The range, according to Asus UK, now stretches to 12 models. In addition to the original 2G Surf, 4G Surf and 4G; spring's 900; and the more recent 901, 1000 and 1000H, we now see the 701SD, 900 16G, 900A, 904HD and 1000HD.

The original Eee was also known as the 701, so it's no surprise that the 701SD is essentially the same, 4GB SSD unit. The 'SD' suffix is warranted by a bundled 30GB external hard drive and 10GB of online storage.

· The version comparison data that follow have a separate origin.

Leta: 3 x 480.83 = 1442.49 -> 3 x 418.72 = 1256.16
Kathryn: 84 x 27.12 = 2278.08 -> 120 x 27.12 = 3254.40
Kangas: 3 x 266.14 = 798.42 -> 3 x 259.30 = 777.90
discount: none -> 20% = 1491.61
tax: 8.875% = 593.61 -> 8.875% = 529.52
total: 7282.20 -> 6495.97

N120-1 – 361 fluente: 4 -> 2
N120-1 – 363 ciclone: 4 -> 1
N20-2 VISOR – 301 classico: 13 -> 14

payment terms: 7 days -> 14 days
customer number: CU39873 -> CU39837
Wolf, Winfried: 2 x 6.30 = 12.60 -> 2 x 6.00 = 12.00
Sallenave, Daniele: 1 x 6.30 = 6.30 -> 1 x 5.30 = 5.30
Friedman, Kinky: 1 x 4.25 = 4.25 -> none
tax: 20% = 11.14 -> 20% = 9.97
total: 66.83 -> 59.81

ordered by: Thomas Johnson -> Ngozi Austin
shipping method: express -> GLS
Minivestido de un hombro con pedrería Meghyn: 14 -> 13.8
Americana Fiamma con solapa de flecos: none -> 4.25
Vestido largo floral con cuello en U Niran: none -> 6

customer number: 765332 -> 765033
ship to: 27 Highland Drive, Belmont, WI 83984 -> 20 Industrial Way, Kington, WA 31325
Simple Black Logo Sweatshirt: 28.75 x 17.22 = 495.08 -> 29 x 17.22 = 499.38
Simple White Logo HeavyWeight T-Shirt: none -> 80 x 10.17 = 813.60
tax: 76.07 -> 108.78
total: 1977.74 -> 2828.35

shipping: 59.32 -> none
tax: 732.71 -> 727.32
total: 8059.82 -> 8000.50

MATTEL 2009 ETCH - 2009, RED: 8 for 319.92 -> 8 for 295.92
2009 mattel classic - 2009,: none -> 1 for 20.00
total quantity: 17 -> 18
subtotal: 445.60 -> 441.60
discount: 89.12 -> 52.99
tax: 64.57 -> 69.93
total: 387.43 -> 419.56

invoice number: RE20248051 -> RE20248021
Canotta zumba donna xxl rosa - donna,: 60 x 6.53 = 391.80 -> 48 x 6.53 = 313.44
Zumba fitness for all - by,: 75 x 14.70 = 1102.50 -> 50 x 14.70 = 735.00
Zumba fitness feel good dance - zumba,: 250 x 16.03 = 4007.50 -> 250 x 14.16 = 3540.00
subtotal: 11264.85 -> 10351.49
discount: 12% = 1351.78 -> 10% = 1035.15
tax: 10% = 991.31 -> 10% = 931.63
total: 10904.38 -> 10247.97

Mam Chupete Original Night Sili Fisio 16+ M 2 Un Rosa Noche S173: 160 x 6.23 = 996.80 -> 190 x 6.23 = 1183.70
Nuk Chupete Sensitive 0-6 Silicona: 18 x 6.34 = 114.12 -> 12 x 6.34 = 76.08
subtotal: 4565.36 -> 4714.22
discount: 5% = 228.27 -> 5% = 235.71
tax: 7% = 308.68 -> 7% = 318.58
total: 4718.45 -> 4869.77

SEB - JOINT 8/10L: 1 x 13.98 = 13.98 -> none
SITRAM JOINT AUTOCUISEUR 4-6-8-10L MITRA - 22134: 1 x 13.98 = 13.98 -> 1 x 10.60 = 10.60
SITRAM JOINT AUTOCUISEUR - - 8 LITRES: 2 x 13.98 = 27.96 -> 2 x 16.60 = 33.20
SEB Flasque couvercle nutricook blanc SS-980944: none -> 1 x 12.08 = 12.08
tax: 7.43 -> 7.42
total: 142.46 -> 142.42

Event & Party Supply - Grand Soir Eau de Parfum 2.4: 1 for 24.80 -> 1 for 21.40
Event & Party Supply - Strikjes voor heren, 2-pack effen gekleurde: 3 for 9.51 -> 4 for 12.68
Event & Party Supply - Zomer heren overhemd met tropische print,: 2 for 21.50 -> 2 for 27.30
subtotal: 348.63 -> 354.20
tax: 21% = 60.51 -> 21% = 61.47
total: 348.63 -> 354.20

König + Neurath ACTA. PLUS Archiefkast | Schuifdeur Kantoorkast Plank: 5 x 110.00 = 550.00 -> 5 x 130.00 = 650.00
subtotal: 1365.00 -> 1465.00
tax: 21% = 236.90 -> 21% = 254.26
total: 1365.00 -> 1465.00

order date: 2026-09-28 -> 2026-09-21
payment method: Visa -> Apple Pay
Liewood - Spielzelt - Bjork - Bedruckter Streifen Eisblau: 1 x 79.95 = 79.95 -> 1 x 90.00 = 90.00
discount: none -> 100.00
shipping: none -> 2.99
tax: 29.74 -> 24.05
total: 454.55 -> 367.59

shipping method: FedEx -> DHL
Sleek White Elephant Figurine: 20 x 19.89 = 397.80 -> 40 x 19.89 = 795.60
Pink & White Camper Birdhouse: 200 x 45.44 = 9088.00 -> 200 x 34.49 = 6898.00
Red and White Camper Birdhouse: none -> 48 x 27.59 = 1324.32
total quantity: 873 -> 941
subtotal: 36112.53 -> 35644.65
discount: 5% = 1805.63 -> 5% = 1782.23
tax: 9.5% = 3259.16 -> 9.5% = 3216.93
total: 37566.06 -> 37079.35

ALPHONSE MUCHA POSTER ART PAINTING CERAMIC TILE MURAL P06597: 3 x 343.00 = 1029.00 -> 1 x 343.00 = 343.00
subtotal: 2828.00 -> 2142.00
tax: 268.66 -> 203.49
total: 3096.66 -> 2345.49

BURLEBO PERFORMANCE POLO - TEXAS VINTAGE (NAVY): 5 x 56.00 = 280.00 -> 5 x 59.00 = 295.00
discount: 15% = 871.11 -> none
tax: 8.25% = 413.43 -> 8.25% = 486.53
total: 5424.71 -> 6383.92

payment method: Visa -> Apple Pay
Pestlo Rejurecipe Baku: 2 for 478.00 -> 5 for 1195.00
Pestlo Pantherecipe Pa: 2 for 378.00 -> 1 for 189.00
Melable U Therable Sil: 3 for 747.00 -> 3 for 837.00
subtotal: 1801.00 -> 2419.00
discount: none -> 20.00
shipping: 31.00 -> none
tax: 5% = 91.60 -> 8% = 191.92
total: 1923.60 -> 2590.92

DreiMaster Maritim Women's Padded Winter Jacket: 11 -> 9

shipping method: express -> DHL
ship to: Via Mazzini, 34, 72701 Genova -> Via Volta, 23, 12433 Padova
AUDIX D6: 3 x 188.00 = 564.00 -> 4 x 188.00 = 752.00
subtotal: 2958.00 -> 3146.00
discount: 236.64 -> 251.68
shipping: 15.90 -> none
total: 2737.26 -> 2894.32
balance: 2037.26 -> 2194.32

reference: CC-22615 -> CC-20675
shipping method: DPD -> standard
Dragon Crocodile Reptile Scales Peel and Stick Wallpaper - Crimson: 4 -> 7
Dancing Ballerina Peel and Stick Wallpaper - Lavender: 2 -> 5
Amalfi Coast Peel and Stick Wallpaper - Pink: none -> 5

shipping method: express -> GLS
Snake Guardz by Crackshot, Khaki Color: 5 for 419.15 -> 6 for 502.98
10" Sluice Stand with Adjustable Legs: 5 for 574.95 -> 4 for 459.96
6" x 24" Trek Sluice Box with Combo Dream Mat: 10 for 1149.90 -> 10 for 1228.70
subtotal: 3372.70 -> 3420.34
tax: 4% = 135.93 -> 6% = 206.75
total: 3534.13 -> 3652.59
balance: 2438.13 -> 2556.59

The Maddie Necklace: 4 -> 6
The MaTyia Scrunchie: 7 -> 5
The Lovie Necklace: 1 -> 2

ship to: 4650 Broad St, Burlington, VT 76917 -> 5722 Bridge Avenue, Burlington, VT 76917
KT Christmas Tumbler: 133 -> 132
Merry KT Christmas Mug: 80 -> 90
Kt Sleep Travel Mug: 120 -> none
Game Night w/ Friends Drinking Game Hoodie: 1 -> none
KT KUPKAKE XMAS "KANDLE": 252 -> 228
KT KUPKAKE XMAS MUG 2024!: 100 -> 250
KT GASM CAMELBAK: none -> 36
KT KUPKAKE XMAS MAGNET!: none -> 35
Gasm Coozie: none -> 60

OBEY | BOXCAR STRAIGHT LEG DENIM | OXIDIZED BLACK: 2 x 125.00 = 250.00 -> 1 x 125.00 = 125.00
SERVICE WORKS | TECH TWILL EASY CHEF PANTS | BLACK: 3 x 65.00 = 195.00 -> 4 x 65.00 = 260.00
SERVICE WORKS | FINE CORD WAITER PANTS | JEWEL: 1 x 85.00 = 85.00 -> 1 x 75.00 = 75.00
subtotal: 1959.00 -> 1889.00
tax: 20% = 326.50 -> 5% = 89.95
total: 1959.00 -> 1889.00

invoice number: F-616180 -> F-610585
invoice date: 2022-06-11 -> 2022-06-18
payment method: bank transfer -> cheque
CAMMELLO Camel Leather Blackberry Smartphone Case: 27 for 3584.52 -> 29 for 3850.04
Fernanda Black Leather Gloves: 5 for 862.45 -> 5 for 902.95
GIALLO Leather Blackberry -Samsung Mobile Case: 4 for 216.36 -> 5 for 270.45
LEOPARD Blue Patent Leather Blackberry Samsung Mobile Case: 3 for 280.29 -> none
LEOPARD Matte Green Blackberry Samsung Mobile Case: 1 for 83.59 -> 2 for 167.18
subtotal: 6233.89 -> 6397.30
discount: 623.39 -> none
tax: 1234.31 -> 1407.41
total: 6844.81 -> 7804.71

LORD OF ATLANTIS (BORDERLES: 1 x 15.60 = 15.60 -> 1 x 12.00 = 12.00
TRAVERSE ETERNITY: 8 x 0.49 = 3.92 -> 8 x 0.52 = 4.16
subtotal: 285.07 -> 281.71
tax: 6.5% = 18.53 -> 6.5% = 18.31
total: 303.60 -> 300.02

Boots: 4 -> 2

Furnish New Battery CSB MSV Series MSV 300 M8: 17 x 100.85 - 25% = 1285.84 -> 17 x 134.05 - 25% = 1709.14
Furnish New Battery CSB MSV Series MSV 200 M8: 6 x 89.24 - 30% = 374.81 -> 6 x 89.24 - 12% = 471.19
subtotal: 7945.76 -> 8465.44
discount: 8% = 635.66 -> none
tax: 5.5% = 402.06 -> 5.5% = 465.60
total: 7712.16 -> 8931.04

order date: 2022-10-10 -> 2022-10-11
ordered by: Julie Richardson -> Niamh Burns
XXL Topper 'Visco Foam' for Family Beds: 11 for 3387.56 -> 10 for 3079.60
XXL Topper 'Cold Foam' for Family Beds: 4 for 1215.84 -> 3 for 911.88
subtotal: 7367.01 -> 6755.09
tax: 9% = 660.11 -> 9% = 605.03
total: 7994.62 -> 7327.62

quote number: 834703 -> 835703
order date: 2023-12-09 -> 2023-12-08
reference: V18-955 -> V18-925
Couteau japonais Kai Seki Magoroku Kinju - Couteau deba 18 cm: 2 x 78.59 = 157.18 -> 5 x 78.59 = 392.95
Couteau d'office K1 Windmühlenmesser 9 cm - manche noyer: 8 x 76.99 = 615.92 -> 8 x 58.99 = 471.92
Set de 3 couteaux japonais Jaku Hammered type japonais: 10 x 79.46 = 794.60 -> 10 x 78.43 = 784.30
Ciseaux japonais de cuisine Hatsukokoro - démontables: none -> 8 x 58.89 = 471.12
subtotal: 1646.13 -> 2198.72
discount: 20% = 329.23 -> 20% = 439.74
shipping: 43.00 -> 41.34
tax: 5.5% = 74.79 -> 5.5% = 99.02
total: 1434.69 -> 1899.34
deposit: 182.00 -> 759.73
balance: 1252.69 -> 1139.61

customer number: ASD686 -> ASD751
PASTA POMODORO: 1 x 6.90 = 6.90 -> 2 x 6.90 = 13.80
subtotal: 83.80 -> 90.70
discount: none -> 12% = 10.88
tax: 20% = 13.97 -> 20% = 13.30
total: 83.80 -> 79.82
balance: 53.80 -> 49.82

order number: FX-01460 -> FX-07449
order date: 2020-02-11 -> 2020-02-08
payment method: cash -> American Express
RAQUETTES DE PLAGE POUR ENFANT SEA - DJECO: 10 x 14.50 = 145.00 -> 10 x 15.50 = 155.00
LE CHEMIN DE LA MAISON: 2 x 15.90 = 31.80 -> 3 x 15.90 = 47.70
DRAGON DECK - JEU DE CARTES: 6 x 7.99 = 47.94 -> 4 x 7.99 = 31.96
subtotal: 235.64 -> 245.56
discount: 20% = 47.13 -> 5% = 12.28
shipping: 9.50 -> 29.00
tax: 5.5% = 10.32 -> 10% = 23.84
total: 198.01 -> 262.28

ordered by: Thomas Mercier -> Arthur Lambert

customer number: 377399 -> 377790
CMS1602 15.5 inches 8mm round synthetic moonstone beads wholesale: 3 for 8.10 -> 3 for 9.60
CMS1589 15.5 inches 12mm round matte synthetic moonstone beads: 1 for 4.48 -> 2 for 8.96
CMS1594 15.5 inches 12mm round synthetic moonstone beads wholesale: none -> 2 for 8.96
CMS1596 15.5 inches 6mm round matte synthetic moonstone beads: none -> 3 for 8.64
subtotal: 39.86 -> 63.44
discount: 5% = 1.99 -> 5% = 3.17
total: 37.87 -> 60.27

The 900 16G likewise matches the 900, but this time both Windows XP and Linux versions have 16GB of solid-state storage to play with - the 900 offered 20GB with Linux and 12GB with XP.

Asus' old Eee girl

Asus Eee PC and friend: now empurpled

Both 900 and 900 16G use an Intel Celeron M 353 processor. Not so the 900A, which uses a 1.6GHz Atom N270 instead. It will be offered in 8GB and 16GB SSD forms - the existing Atom-based 901 has, like the 900, 12GB with XP or 20GB with Linux. The 900A will only be offered with Linux.

And it'll come in a purple casing.

All of the 900-something machines come with 1GB of RAM. The 904HD comes with 2GB if you opt for Linux; 1GB if you go for XP. It's a 900 with an 80GB hard drive instead of an SSD. Its casing design is that of the 901, even though it's innards are those of the 900.

So does the 1000HD. However, unlike the similarly 80GB HDD-equipped 1000H, this model is based on the aforementioned Celeron M 353 CPU, not the Atom N270. And it lacks the 802.11n Wi-Fi support provided by the 1000 and 1000H - it's 802.11b/g only.

Whereas the 1000H comes with 1GB of memory no matter what OS you prefer, the 1000HD comes with 1GB when you pick XP, and 2GB when you go for Linux.

Surely the extra memory would be more use to Windows users?

There's no word yet on the new models' prices - in the gaps between the others, presumably. What we can say is that Asus must be pretty worried if it feels the need to come out with such a confusing line of options.

Come on Asus, cut out the muddle. KISS, folks, KISS.